Iniciada a leitura de Catatau, romance de Paulo Leminski,
fica-me a cabeça às rodas como terá ficado a de Descartes em terras de Vera
Cruz. Não preciso experimentar o estalido das ervas, «riamba, pemba, gingongó,
chibaba, jereré, monofa, charula, ou pango», bastam as palavras e seus cheiros,
aromas, fragrâncias. Tal Mitrídates, estou a salvo de venenos linguísticos.

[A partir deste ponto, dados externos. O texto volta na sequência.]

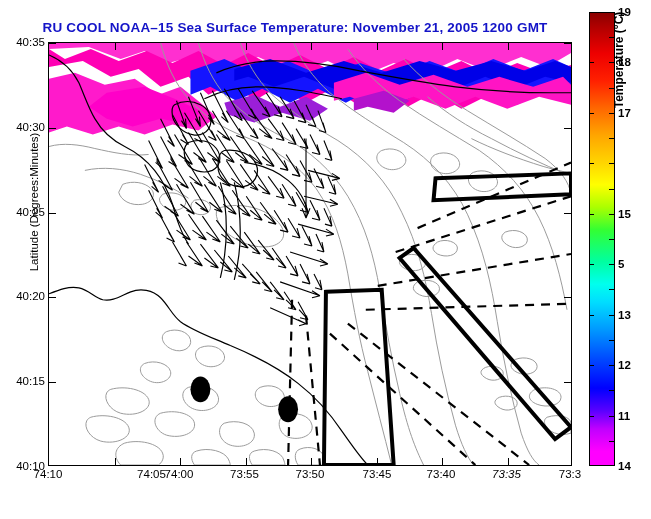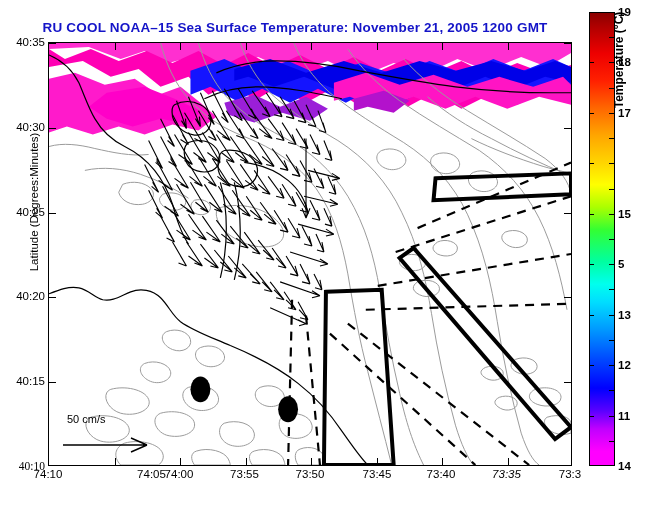"50 cm/s" div.scalebox { html: <div> <div>50 cm/s</div> <svg> <path></path> </svg> </div> -> none }
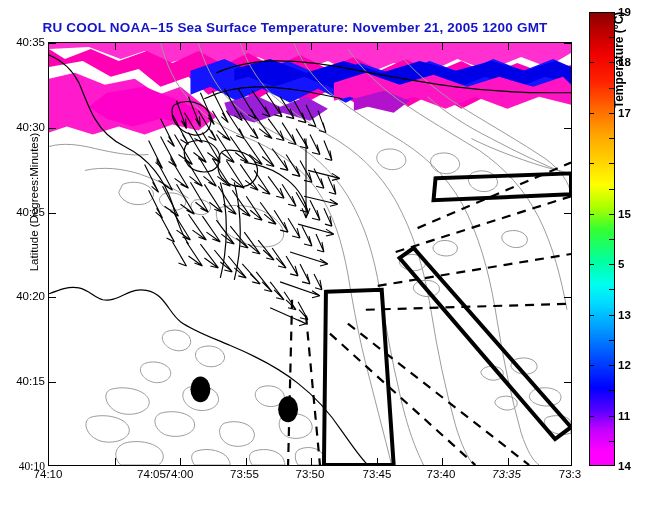"40:10" div.ytick-lbl { font-family: Liberation Serif, serif -> none }
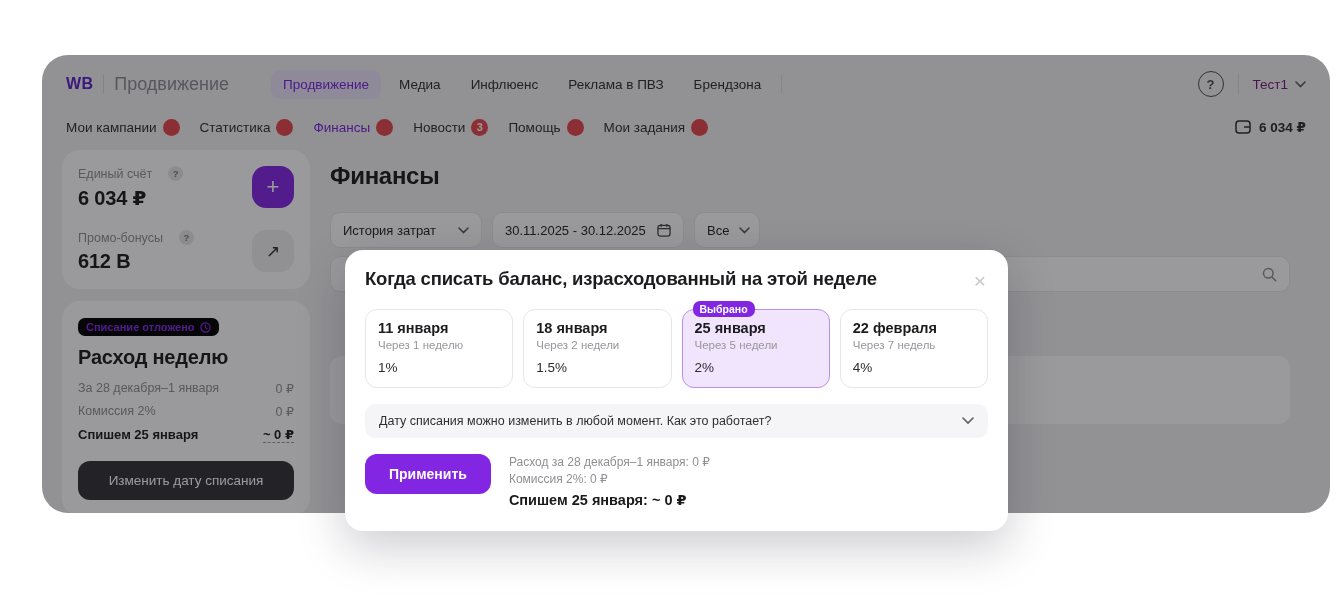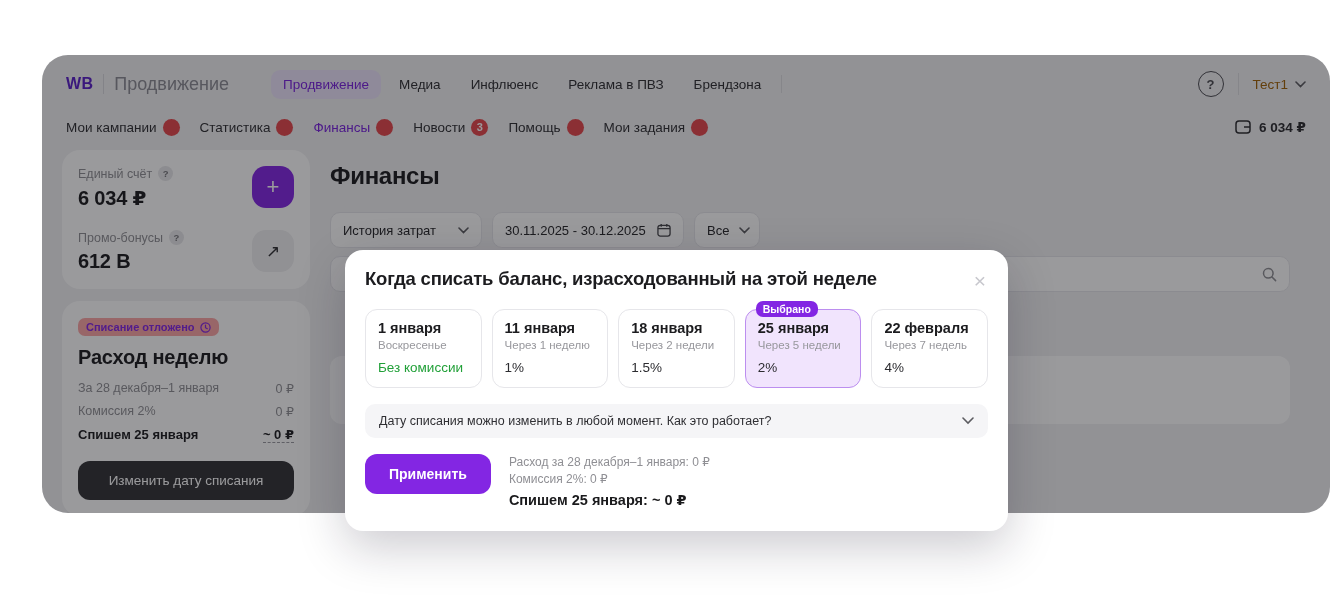"Тест1" .user-menu { color: #a16207 -> #701a75 }
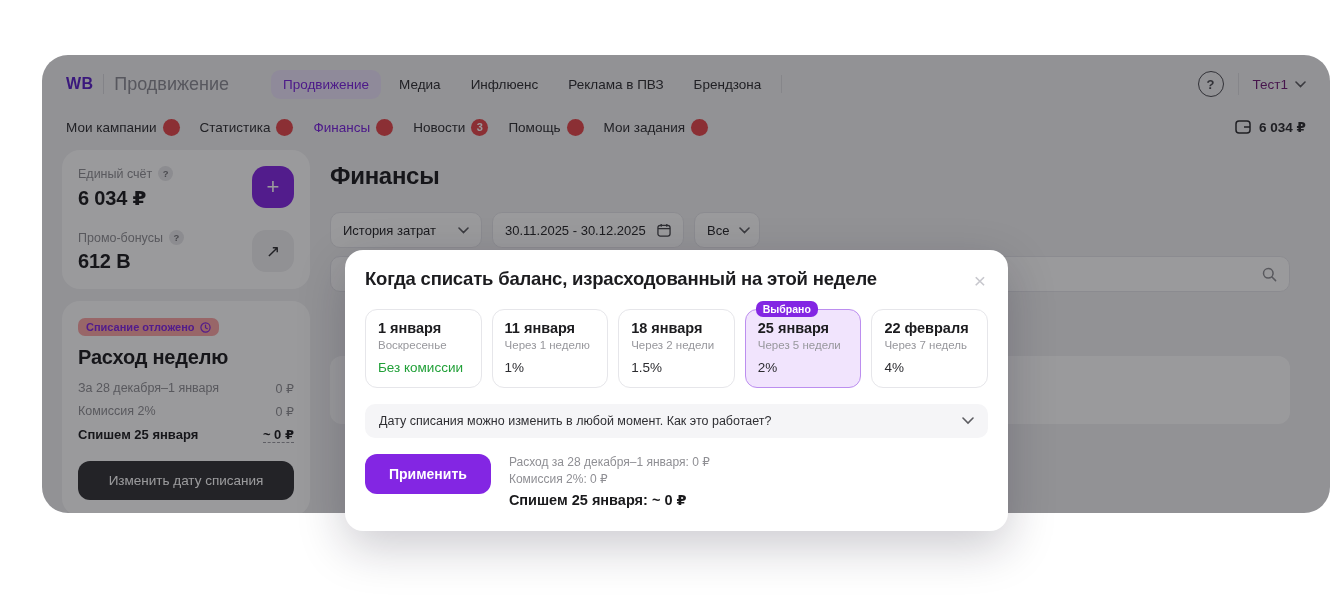"Единый счёт" .bal-label { gap: 6px -> 16px }
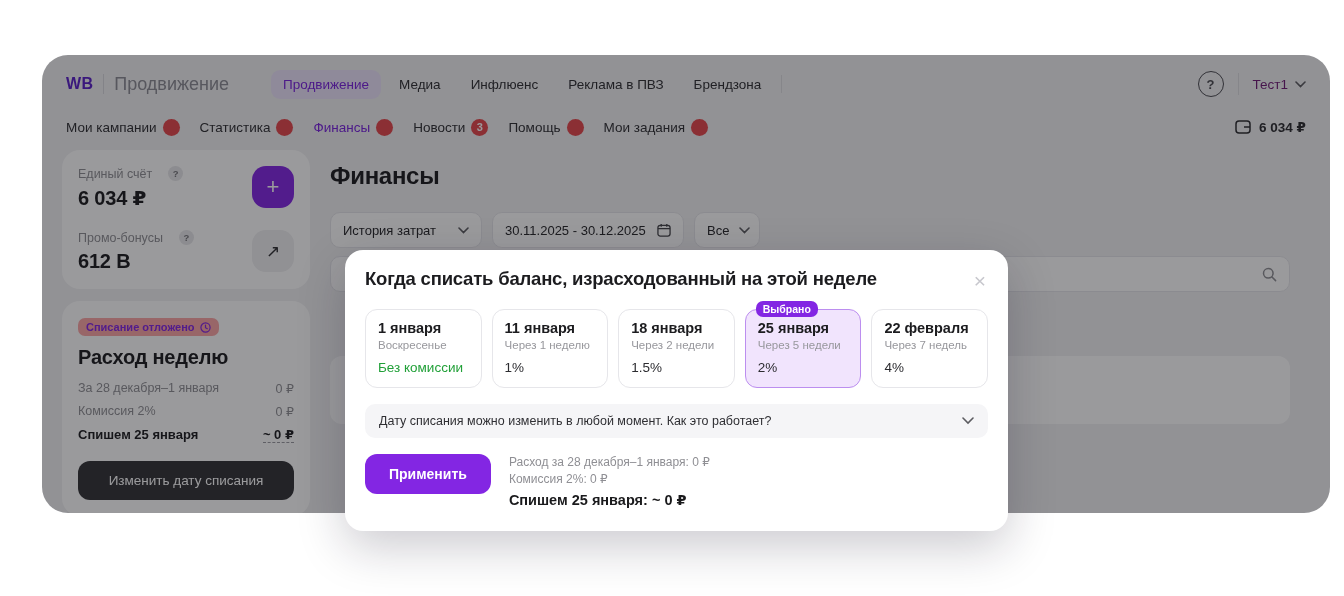"Списание отложено" .status-pill { background: #fca5a5 -> #000000 }
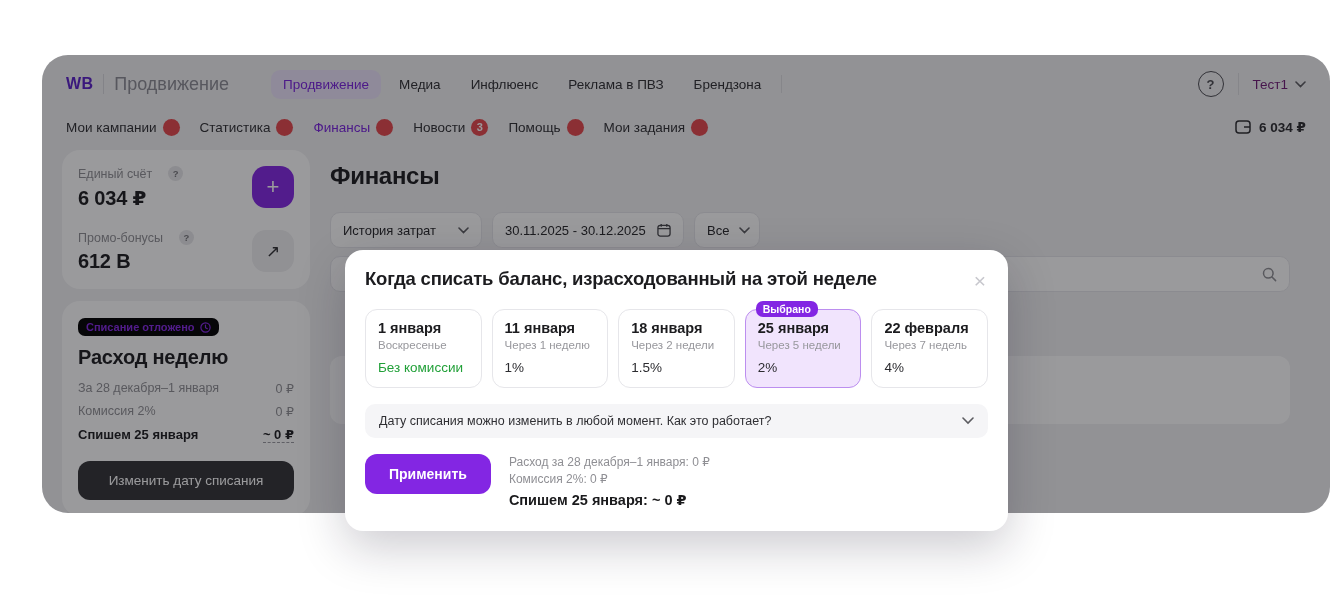"1 января" div.opt-card { html: <div> <div>1 января</div> <div>Воскресенье</div> <div>Без комиссии</div> </div> -> none }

Provo de todos para ficar imune. «Mitrídates pôs o corpo real sob o império dos
venenos, — toxicus, a graecis videlicet sagiticus aut sagitarius, quasi sagitae
venenum dicitur, — afeito a tê-los pelo sangue sem detrimento no viver, antes
com estados nunca sidos. Alguma dúvida, ou fazemos uma concessão à má natura?» Corro à
enciclopédia em busca do inimigo de Roma. Matou familiares, massacrou romanos
sem olhar a género nem idade, acabando refugiado e suicida. Diz a lenda que
falava vinte e cinco línguas e que procurou salvaguardar-se de eventual
envenenamento habituando o corpo a todos os venenos que conhecia, tomando doses
meticulosamente preparadas de cada um deles até o corpo ficar imune. Ao tentar
suicidar-se com veneno, tolerou a dose administrada. Pediu então a um
servo que o matasse com uma espada. Que importa a verdade quando a lenda é boa?